Optimizing Your Docker Images with Multi-Stage Builds

In the world of containerization, Docker has become a popular tool for developers to package applications. However, one common issue arises when building images: they can become unnecessarily large. This is especially true for compiled languages, like Java, where the build tools and runtime environment are different. Fortunately, Docker multi-stage builds solve this problem.

In this blog, we'll explore Docker multi-stage builds, and show you how they help optimize your Docker images by creating a lightweight final image with only the necessary components for running the application.

The Problem: Large Docker Images

Imagine building a Java application inside a Docker container. You need the Java Development Kit (JDK) to compile the source code, and a Java Runtime Environment (JRE) to actually run it. If we include the JDK in the final image, it results in a much larger image size than necessary for production. The result is a slower, heavier container with potential security vulnerabilities because we’re shipping unnecessary tools.

This is where multi-stage builds come in handy. They allow you to:

Use a heavyweight image (like the JDK) to compile the app.
Copy only the necessary output to a smaller image (like the JRE) for the final production container.

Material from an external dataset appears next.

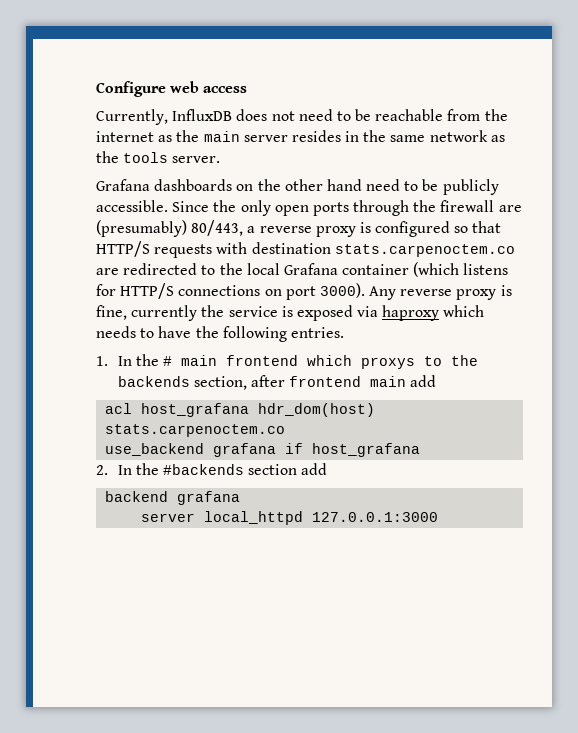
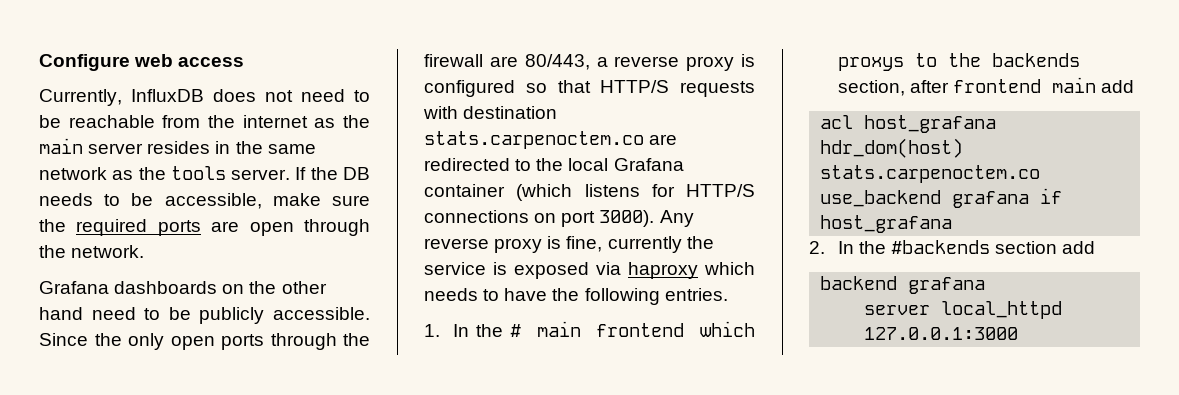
+ If the DB needs to be accessible, make sure the required ports are open through the network.
- Since the only open ports through the firewall are (presumably) 80/443, a reverse proxy is configured so that HTTP/S requests with destination stats.carpenoctem.co are redirected to the local Grafana container (which listens for HTTP/S connections on port 3000).
+ Since the only open ports through the firewall are 80/443, a reverse proxy is configured so that HTTP/S requests with destination stats.carpenoctem.co are redirected to the local Grafana container (which listens for HTTP/S connections on port 3000).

What is a Docker Multi-Stage Build?

A multi-stage build is a feature in Docker that allows you to use multiple FROM statements in a single Dockerfile. Each FROM represents a new build stage, and you can copy the final output (compiled files, binaries, etc.) from one stage to another. This drastically reduces the size of the final image, as you only include what's needed.

Setting Up a Multi-Stage Build for a Java Application

Let’s take a simple example: a Java application called EchoApp that echoes user input.

Here’s the code for EchoApp.java:

import java.util.Scanner;

public class EchoApp {
    public static void main(String[] args) {
        Scanner scanner = new Scanner(System.in);
        System.out.print("Enter something: ");
        String input = scanner.nextLine();
        System.out.println("You entered: " + input);
        scanner.close();
    }
}

To containerize this app efficiently, we’ll use a multi-stage Dockerfile.

Multi-Stage Dockerfile

# Stage 1: Build the application
FROM openjdk:17-jdk-alpine AS build

# Set working directory
WORKDIR /usr/src/app

# Copy source code to the container
COPY . .

# Compile the Java program
RUN javac EchoApp.java

# Stage 2: Create the runtime environment
FROM openjdk:17-jre-alpine

# Set the working directory
WORKDIR /usr/src/app

# Copy the compiled class from the previous stage
COPY --from=build /usr/src/app/EchoApp.class .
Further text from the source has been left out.